George Gershwin – Rhapsody in Blue
It’s not easy to find anyone who will say that George Gershwin’s Rhapsody in Blue isn’t a work of art. However, adding that work of art to lists such as this one is often met with criticism.
Many classical purists don’t acknowledge Rhapsody in Blue as a serious composition because it takes influence from many other genres, notably jazz.
Classical music has a reputation for being narrow-minded and elitist. While I think that reputation has faded somewhat over time, it isn’t gone, and it’s a real shame.
Many of the greats, including many on this list, were known improvisers. As important as tradition is, I think musicians in any genre are limiting themselves if they close their ears to everything else.
Rhapsody in Blue isn’t a traditional classical piece; for me, it’s an important piece nonetheless. It bridges a divide in music that shouldn’t exist.
Gershwin’s masterpiece is very indulgent and doesn’t try to hide the fact that it’s different, and that’s why I love it.
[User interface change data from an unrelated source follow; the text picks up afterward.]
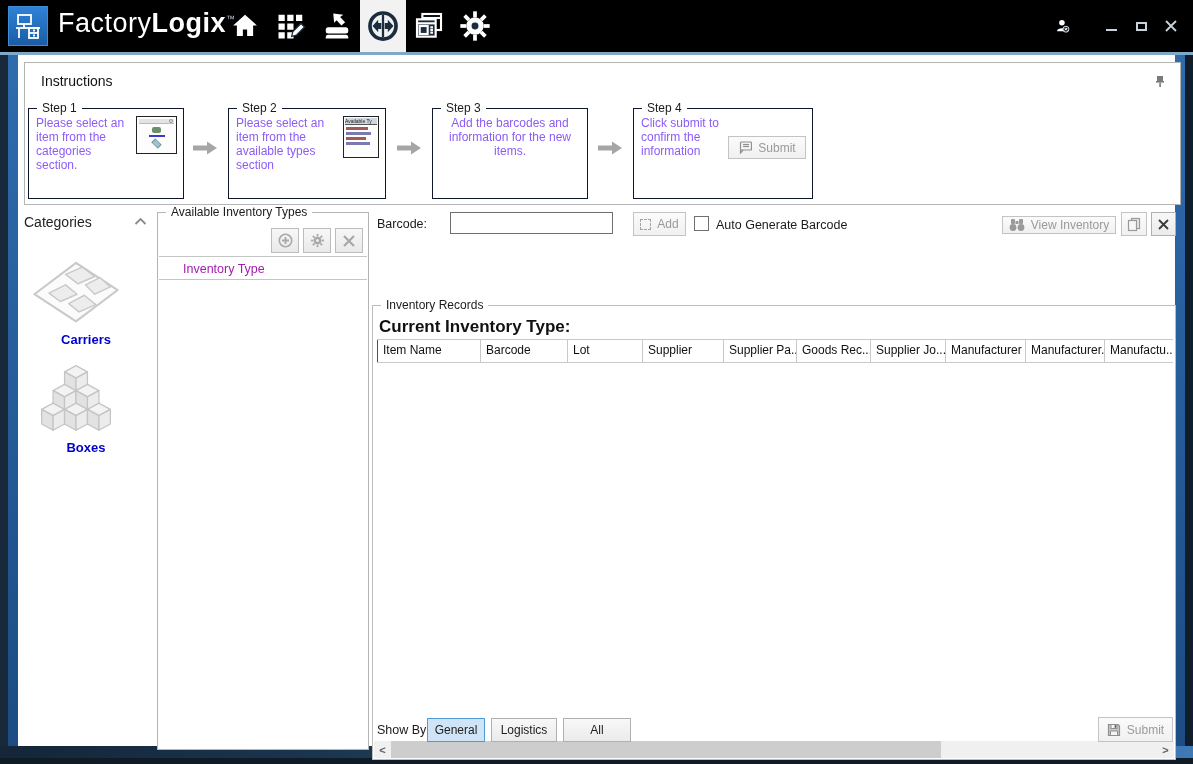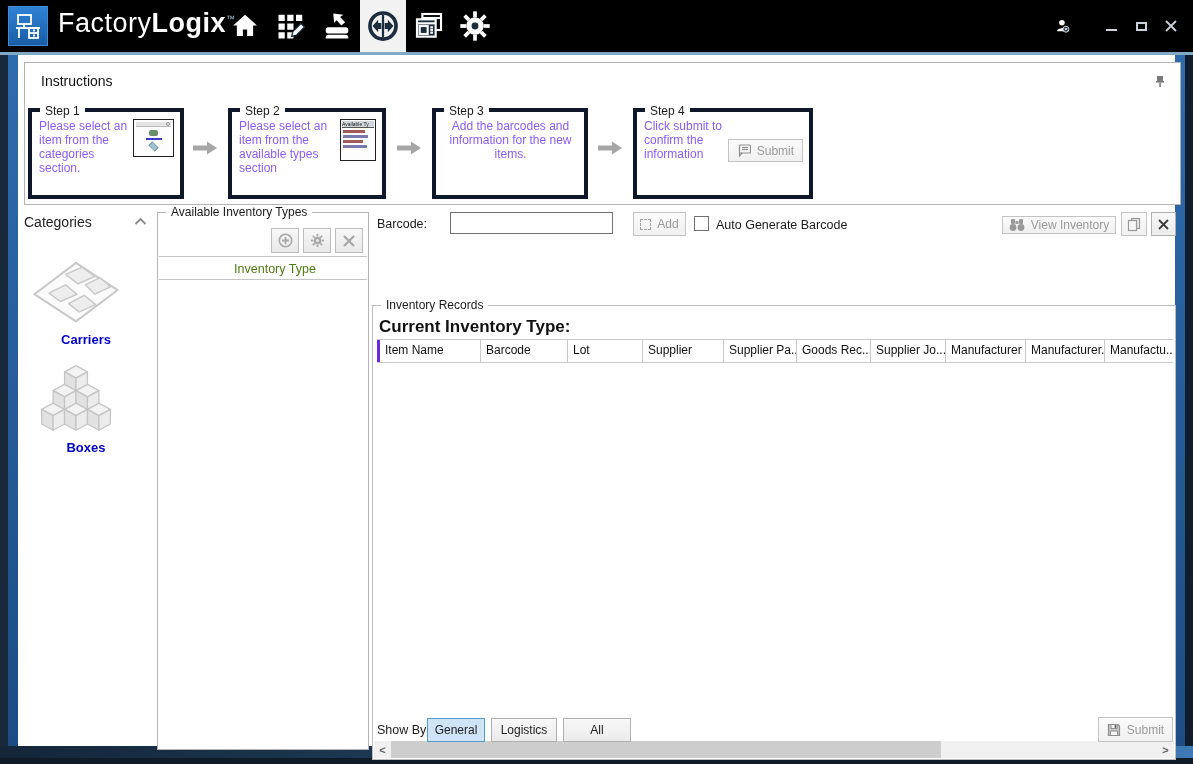"Step 1" .step { border: 4px solid #0f172a -> 1px solid #0f172a }
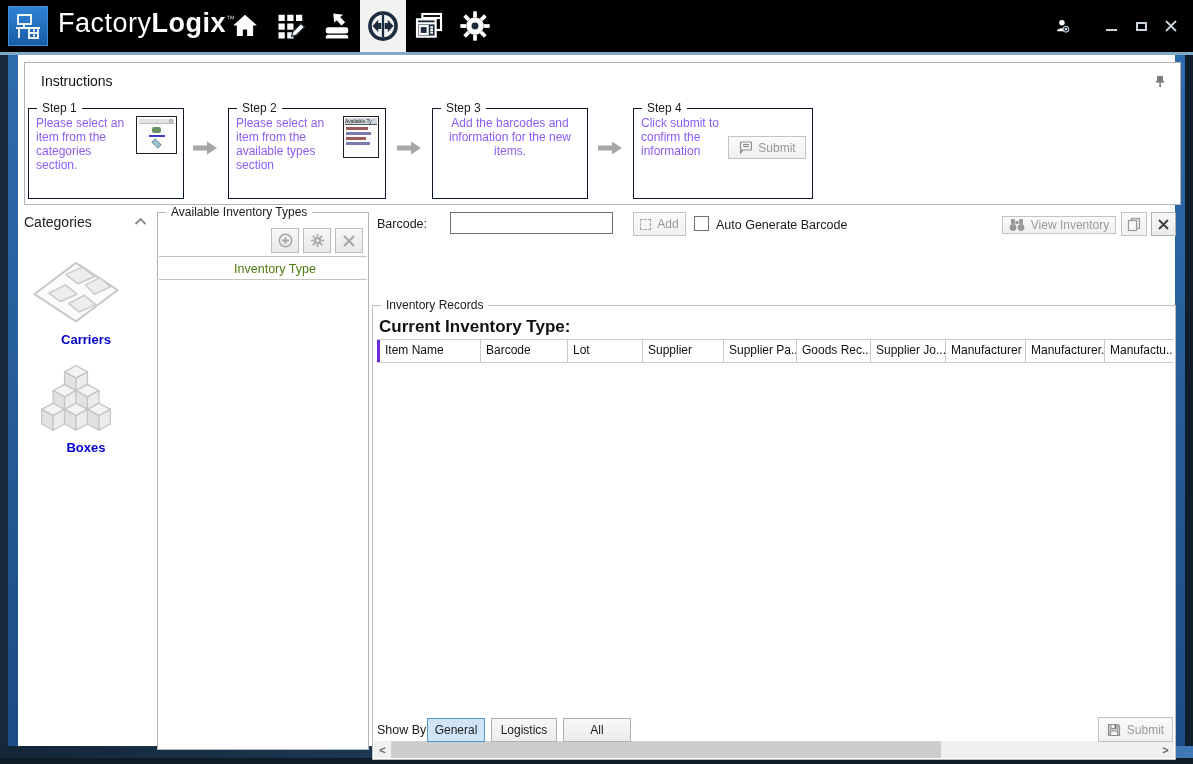"Inventory Type" .avail-colhead { color: #4d7c0f -> #a21caf; text-align: center -> none }
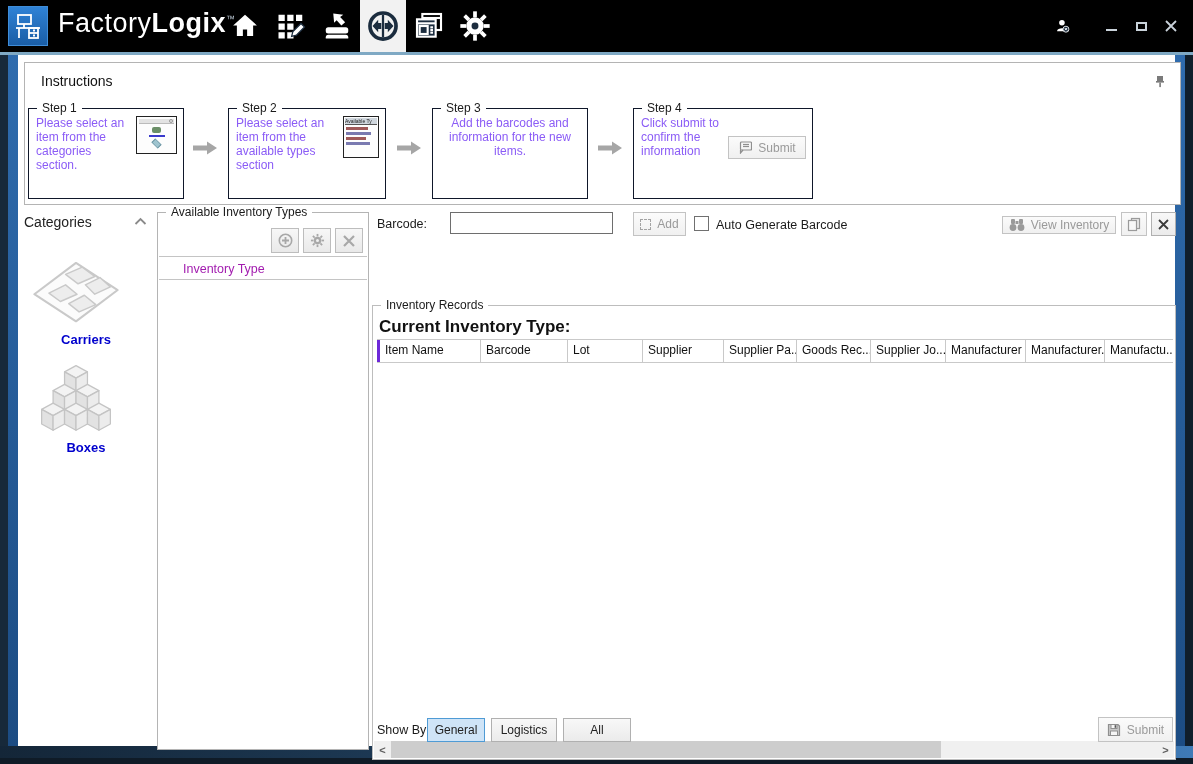"Item Name" .th:first-child { border-left: 3px solid #6d28d9 -> 1px solid #6d28d9 }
It’s a beautiful composition that celebrates unity and creative freedom.
I could probably restructure this list 100 times and never be entirely sure that I have each composition in the right place. What I’m certain of is that every composition discussed above deserves to be on the list.
Each piece is of major significance to classical music in different ways, and as long as we can appreciate all of them, the order matters less.